Teaching Assistant Professor, Interdisciplinary Health Sciences
Noura El Habbal, Ph.D., R.D., is a registered dietitian and researcher specializing in maternal and infant nutrition, with a focus on breast milk composition, the human milk microbiome, and early-life influences on infant health. She received her Ph.D. in Molecular and Biochemical Nutrition from the University of Michigan School of Public Health in 2022. Her dissertation, Early Life Exposures and Milk Composition Affect Offspring Health, examined fetal and lactational programming through studies of placental and mammary gland development in mouse models.
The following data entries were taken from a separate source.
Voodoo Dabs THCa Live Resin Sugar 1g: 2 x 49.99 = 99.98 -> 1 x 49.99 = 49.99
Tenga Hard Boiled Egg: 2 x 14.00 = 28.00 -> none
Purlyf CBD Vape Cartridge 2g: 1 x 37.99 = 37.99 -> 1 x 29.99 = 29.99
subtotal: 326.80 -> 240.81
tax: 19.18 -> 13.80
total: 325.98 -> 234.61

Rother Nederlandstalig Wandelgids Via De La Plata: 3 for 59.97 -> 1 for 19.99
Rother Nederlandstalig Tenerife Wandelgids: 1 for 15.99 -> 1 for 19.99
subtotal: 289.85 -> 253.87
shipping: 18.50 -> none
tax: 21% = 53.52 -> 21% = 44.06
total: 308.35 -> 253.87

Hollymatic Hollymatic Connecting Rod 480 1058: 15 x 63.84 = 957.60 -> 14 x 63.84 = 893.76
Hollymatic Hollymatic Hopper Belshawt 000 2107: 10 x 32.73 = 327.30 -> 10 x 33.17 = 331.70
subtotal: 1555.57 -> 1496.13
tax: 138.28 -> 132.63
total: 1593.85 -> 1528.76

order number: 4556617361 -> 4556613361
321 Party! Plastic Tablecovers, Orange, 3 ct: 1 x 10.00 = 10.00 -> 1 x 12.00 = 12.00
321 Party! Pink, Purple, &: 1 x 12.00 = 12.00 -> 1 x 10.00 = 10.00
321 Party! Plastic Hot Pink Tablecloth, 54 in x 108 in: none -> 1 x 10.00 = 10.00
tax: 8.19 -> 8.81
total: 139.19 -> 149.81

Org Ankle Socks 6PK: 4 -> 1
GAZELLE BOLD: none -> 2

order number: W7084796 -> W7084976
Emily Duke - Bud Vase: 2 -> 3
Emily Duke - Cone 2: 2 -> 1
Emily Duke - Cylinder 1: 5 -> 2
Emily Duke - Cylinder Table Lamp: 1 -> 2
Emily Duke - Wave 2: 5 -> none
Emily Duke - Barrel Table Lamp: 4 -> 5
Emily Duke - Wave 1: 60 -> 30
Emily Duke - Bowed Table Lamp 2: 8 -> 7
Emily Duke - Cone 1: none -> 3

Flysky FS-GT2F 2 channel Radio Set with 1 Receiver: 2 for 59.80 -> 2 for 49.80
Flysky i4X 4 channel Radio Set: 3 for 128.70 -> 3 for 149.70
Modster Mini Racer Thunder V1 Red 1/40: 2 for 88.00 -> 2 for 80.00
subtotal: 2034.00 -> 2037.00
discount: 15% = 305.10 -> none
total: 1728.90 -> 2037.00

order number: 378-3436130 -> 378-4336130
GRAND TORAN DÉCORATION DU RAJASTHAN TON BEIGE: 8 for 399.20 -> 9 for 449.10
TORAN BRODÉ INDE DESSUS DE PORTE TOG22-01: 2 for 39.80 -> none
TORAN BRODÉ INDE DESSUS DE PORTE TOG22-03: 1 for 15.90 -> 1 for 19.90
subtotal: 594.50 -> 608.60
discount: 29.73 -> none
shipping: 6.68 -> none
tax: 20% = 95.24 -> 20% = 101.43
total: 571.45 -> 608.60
She also analyzed clinical data to evaluate how variations in human breast milk macronutrient and fatty acid composition influence infant growth.
Following her Ph.D., she completed a two-year postdoctoral research fellowship in the Gregory Lab at the Connell School of Nursing at Boston College. Her work there expanded to include the study of the human milk microbiome and its origins, integrating both animal models and clinical data. As a registered dietitian, she also investigated maternal prenatal dietary intake and its associations with infant growth in term and preterm cohorts, along with inflammatory markers in preterm infants.
As a teaching assistant professor at New York Tech School of Health Professions, Dr. El Habbal continues to build on her doctoral and postdoctoral research. Her current work centers on the human milk microbiome, preterm infant gut health, and the relationships between milk composition, maternal diet, and infant adiposity.